Records for processing:
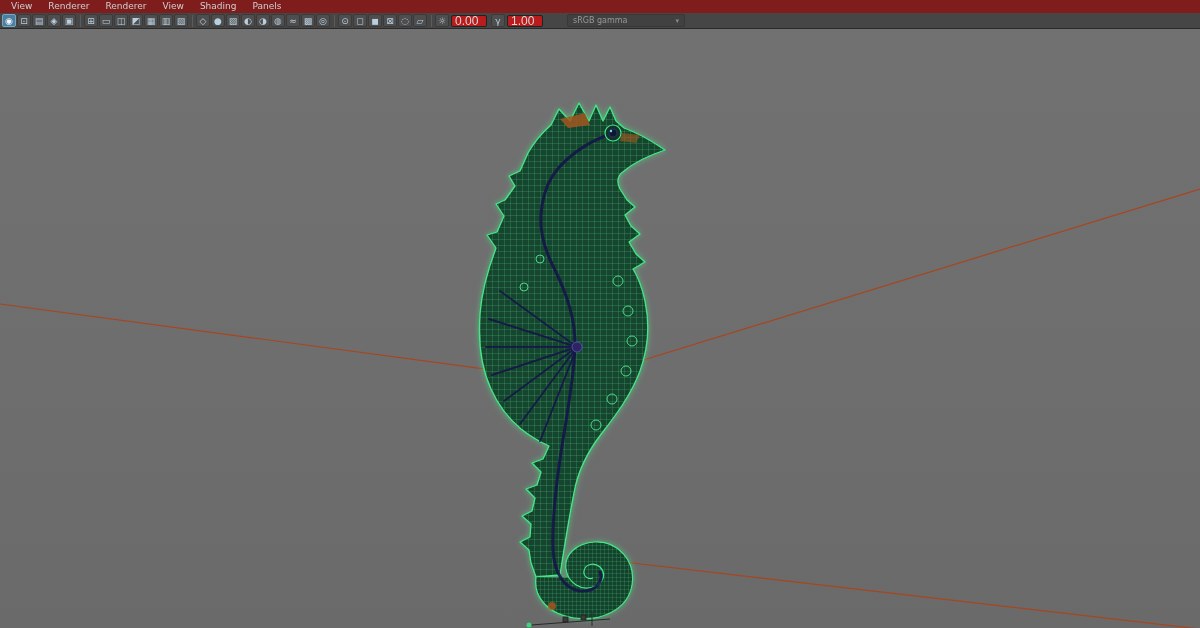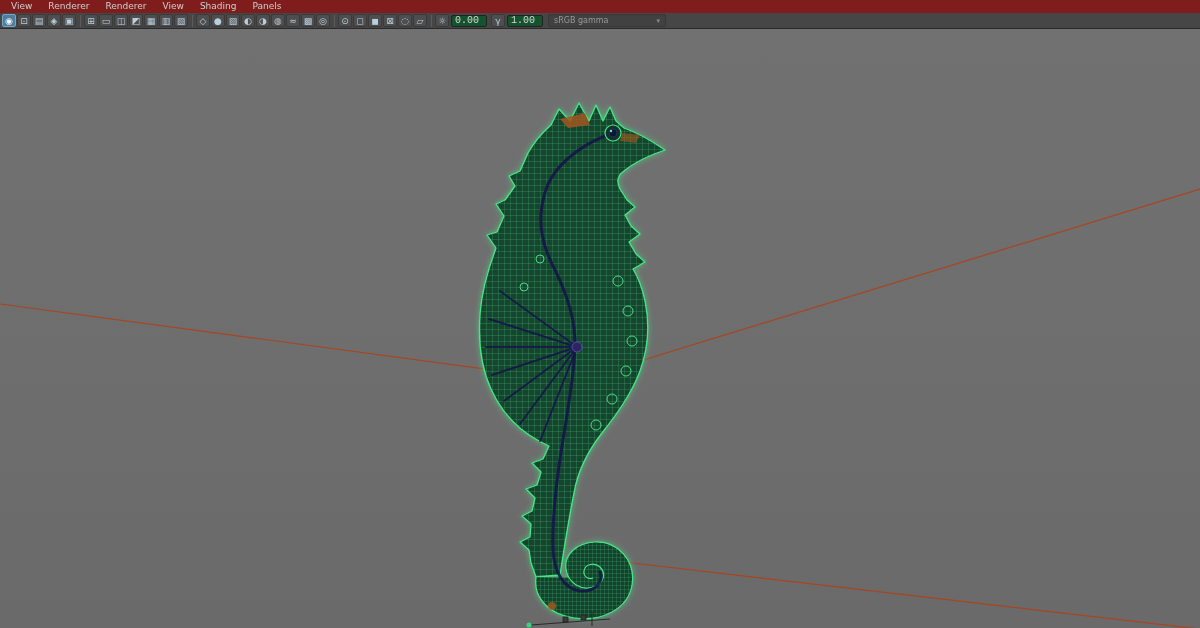--- a/index.html
+++ b/index.html
@@ -9,24 +9,24 @@
   
   .menubar{height:13px;background:#7f1d1d;display:flex;align-items:center;padding:0 3px}
   .menu-item{font-size:9px;color:#cfcfcf;padding:0 8px;line-height:13px;cursor:default;white-space:nowrap}
 
   
   .iconbar{height:16px;background:#464646;display:flex;align-items:center;padding:0 2px;border-bottom:1px solid #2a2a2a}
   .tbicon{display:inline-block;width:14px;height:13px;font-size:9px;line-height:12px;text-align:center;
           color:#b9cfdf;background:#4e4e4e;border:1px solid #3a3a3a;border-radius:2px;margin-right:1px;cursor:default;overflow:hidden}
   .tbicon.active{background:#4f7d9e;border-color:#74a6c6;color:#eef6fc}
   .divider{display:inline-block;width:1px;height:12px;background:#5b5b5b;margin:0 3px}
-  .numfield{width:36px;height:12px;background:#14532d;color:#d8d8d8;font-size:10px;line-height:10px;
-            border:1px solid #222;border-radius:2px;padding:0 3px;margin:0 4px 0 1px;font-family:Liberation Mono, monospace}
+  .numfield{width:36px;height:12px;background:#b91c1c;color:#d8d8d8;font-size:12px;line-height:10px;
+            border:1px solid #222;border-radius:2px;padding:0 3px;margin:0 4px 0 1px;font-family:Liberation Sans, sans-serif}
   .vt-dropdown{display:flex;align-items:center;justify-content:space-between;height:13px;min-width:118px;
-               background:#414141;border:1px solid #383838;border-radius:2px;padding:0 5px;margin-left:1px}
+               background:#414141;border:1px solid #383838;border-radius:2px;padding:0 5px;margin-left:20px}
   .vt-text{font-size:8px;color:#989898}
   .vt-arrow{font-size:7px;color:#8a8a8a;margin-left:6px}
 
   
   .viewport{position:relative;width:1200px;height:599px;
             background:linear-gradient(180deg,#717171 0%,#6e6e6e 55%,#6a6a6a 100%)}
   .viewport svg{position:absolute;left:0;top:0}
   .model-glow{filter:drop-shadow(0 0 3px rgba(70,240,140,.55))}
 </style>
 </head>

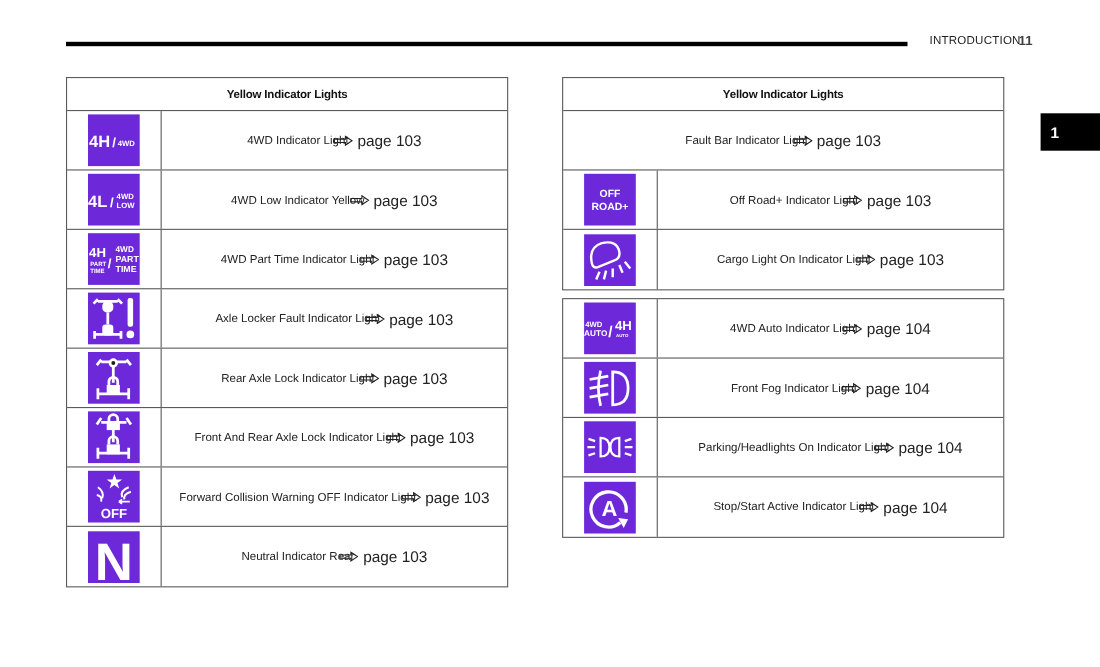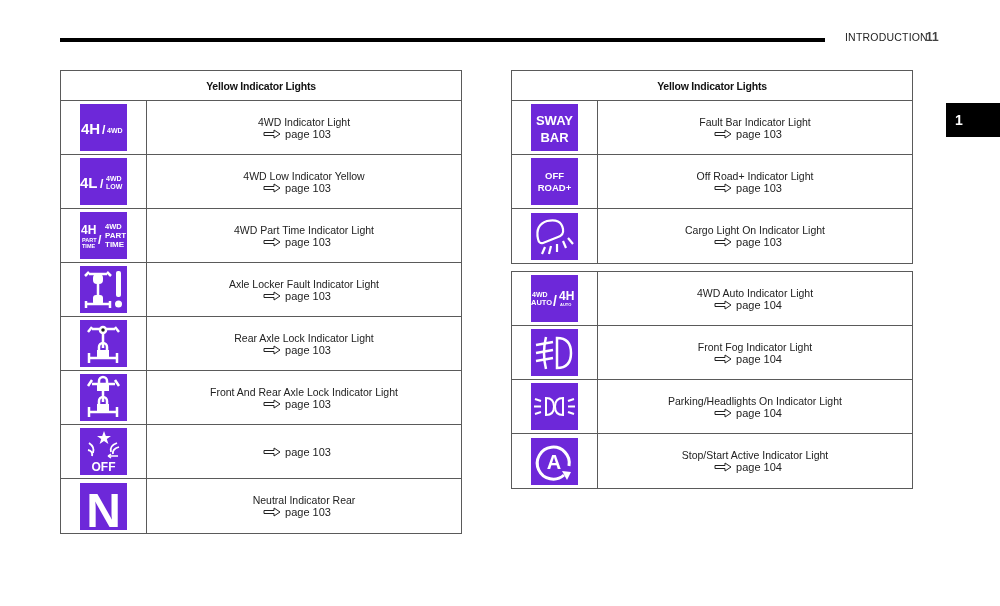--- a/index.html
+++ b/index.html
@@ -12,23 +12,23 @@
 
   .chapter-tab { position: absolute; left: 946px; top: 103px; width: 54px; height: 34px; background: #000; color: #fff;
                  font-size: 14px; font-weight: bold; padding: 9px 0 0 9px; }
 
   .ind-table { position: absolute; width: 402px; border: 1.5px solid #5a5a5a; border-collapse: collapse; }
   .ind-table .thead { height: 30px; border-bottom: 1.5px solid #5a5a5a; display: flex; align-items: center; justify-content: center;
                       font-size: 10.5px; font-weight: bold; color: #111; letter-spacing: -0.2px; }
   .ind-table .row { height: 54px; display: flex; border-bottom: 1.5px solid #5a5a5a; }
   .ind-table .row:last-child { border-bottom: none; }
   .ind-table .icon-cell { width: 86px; border-right: 1.5px solid #5a5a5a; display: flex; align-items: center; justify-content: center; }
-  .ind-table .desc-cell { flex: 1; display: flex; flex-direction: column; align-items: center; justify-content: center; gap: 0; }
+  .ind-table .desc-cell { flex: 1; display: flex; flex-direction: row; align-items: center; justify-content: center; gap: 0; }
   .desc-label { font-size: 10.5px; color: #222; }
-  .page-ref { display: flex; align-items: center; gap: 4px; font-size: 11px; color: #222; margin-left: -14px; }
+  .page-ref { display: flex; align-items: center; gap: 4px; font-size: 14px; color: #222; margin-left: -14px; }
   .arrow-icon { width: 18px; height: 10px; display: inline-block; }
 
   .icon-box { width: 47px; height: 47px; background: #6d28d9; display: flex; align-items: center; justify-content: center;
               color: #fff; font-family: "Liberation Sans", "DejaVu Sans", sans-serif; font-weight: bold; overflow: hidden; }
   .icon-box svg { display: block; }
 
   #table-left { left: 60px; top: 70px; }
   #table-right-yellow { left: 511px; top: 70px; }
   #table-right-green { left: 511px; top: 271px; }
 </style>
@@ -194,20 +194,21 @@
         <svg width="47" height="47" viewBox="0 0 47 47">
           <polygon points="24,3 25.8,8 31,8 26.8,11 28.4,16 24,13 19.6,16 21.2,11 17,8 22.2,8" fill="#fff"></polygon>
           <path d="M9 15 Q15 19 13 25 M8 22 Q13 23 12 28" fill="none" stroke="#fff" stroke-width="1.8"></path>
           <path d="M37 15 Q29 18 31 24 M39 19 Q32 21 33 26" fill="none" stroke="#fff" stroke-width="1.8"></path>
           <path d="M28 28 H38 M28 28 L31 26 M28 28 L31 30" fill="none" stroke="#fff" stroke-width="1.5"></path>
           <text x="23.5" y="43" fill="#fff" font-size="12" font-weight="bold" text-anchor="middle" font-family="Liberation Sans, sans-serif">OFF</text>
         </svg>
       </div>
     </div>
     <div class="desc-cell">
+      <div class="desc-label">Forward Collision Warning OFF Indicator Light</div>
       <div class="page-ref">
         <svg class="arrow-icon" viewBox="0 0 18 10">
             <path d="M1 3.5 H11 V1 L17 5 L11 9 V6.5 H1 Z" fill="none" stroke="#222" stroke-width="1"></path>
           </svg>
         <span>page 103</span>
       </div>
     </div>
   </div>
 
   <div class="row">
@@ -227,28 +228,20 @@
         <span>page 103</span>
       </div>
     </div>
   </div>
 </div>
 
 <div class="ind-table" id="table-right-yellow">
   <div class="thead">Yellow Indicator Lights</div>
 
   <div class="row">
-    <div class="icon-cell">
-      <div class="icon-box">
-        <svg width="47" height="47" viewBox="0 0 47 47">
-          <text x="23.5" y="21" fill="#fff" font-size="13" font-weight="bold" text-anchor="middle" font-family="Liberation Sans, sans-serif">SWAY</text>
-          <text x="23.5" y="38" fill="#fff" font-size="13" font-weight="bold" text-anchor="middle" font-family="Liberation Sans, sans-serif">BAR</text>
-        </svg>
-      </div>
-    </div>
     <div class="desc-cell">
       <div class="desc-label">Fault Bar Indicator Light</div>
       <div class="page-ref">
         <svg class="arrow-icon" viewBox="0 0 18 10">
             <path d="M1 3.5 H11 V1 L17 5 L11 9 V6.5 H1 Z" fill="none" stroke="#222" stroke-width="1"></path>
           </svg>
         <span>page 103</span>
       </div>
     </div>
   </div>

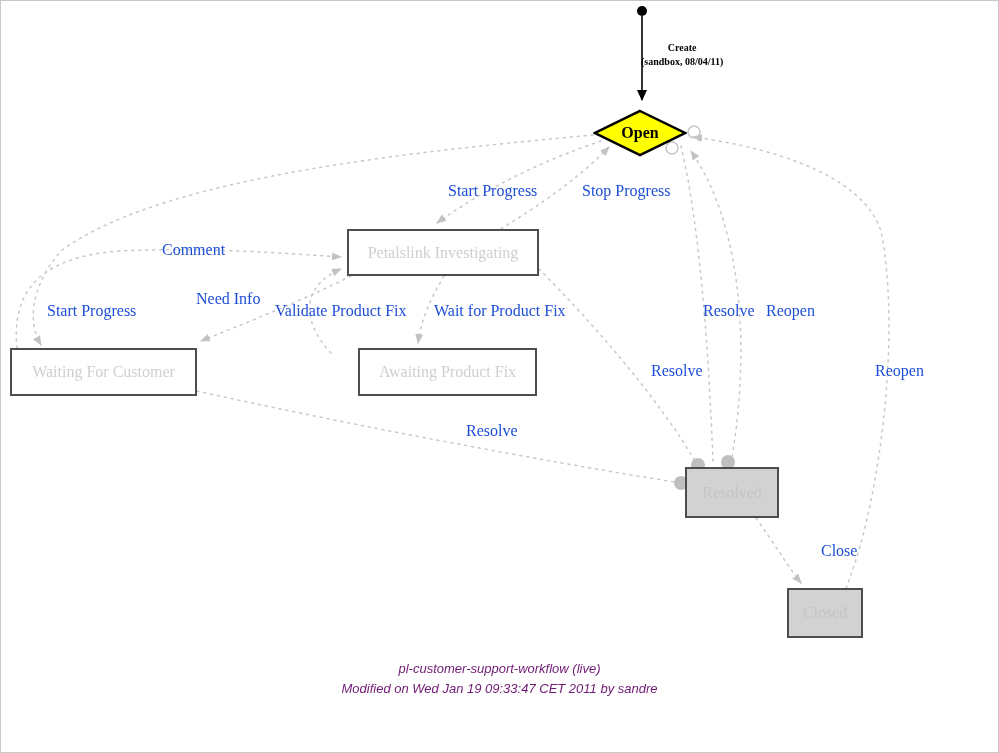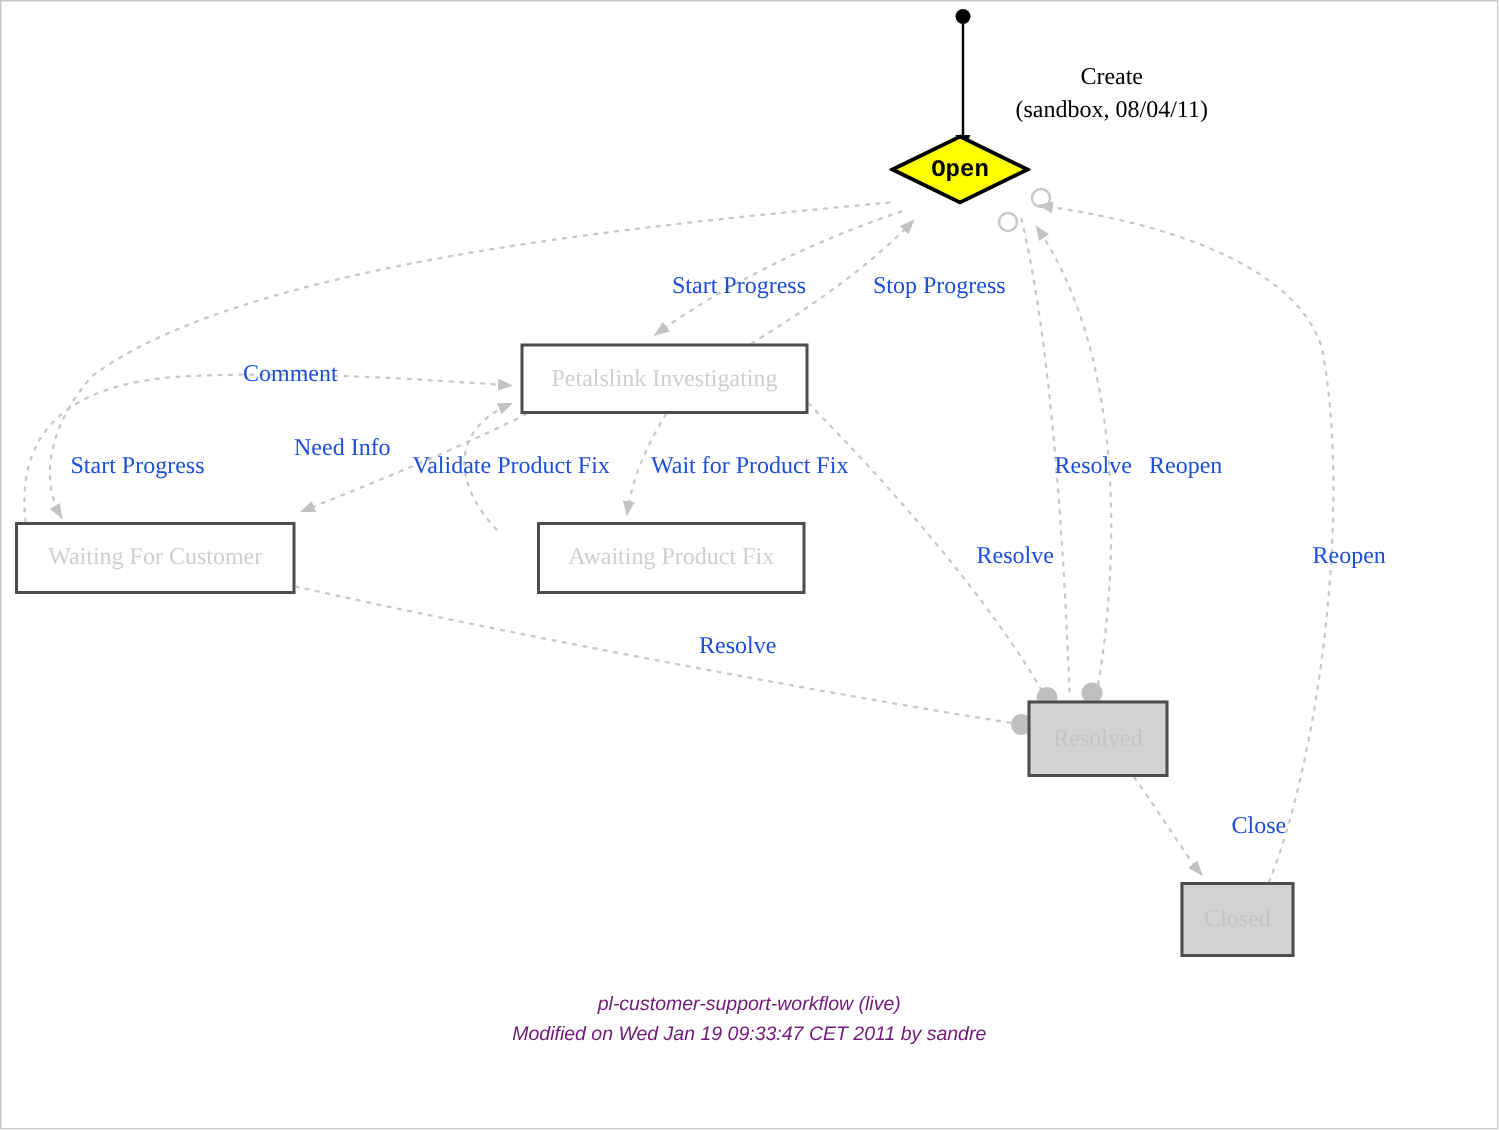--- a/index.html
+++ b/index.html
@@ -60,27 +60,26 @@
   }
   .edge-label {
     position: absolute;
     font-size: 16px;
     color: #1d4ed8;
     white-space: nowrap;
     line-height: 1;
   }
   .create-label {
     position: absolute;
-    font-size: 16px;
-    font-weight: normal;
+    font-size: 10px;
+    font-weight: bold;
     color: #000000;
     white-space: nowrap;
     text-align: center;
     line-height: 1.35;
-    padding-left: 36px;
   }
   .footer {
     position: absolute;
     width: 100%;
     left: 0;
     text-align: center;
     font-family: "Liberation Sans", "DejaVu Sans", sans-serif;
     font-style: italic;
     font-size: 13px;
     color: #701a75;
@@ -146,21 +145,21 @@
       <circle cx="727" cy="461" r="7"></circle>
       <circle cx="680" cy="482" r="7"></circle>
     </g>
   </svg>
 
   <div class="create-label" style="left:640px; top:40px;">
     <div>Create</div>
     <div>(sandbox, 08/04/11)</div>
   </div>
 
-  <div class="node-diamond-wrap" style="left:592px; top:88px; width:94px; height:48px;font-family:Liberation Mono, monospace;">
+  <div class="node-diamond-wrap" style="left:592px; top:108px; width:94px; height:48px;">
     <svg width="94" height="48" viewBox="0 0 94 48">
       <polygon points="47,2 92,24 47,46 2,24" fill="#ffff00" stroke="#000000" stroke-width="2.5"></polygon>
     </svg>
     <span class="node-diamond-label">Open</span>
   </div>
 
   <div class="node node-rect" style="left:9px; top:347px; width:187px; height:48px;">
     <span>Waiting For Customer</span>
   </div>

Exercise goal: Where a line above holds the word "overflow", copy it.

Answer box:
           color:#b9cfdf;background:#4e4e4e;border:1px solid #3a3a3a;border-radius:2px;margin-right:1px;cursor:default;overflow:hidden}
               color: #fff; font-family: "Liberation Sans", "DejaVu Sans", sans-serif; font-weight: bold; overflow: hidden; }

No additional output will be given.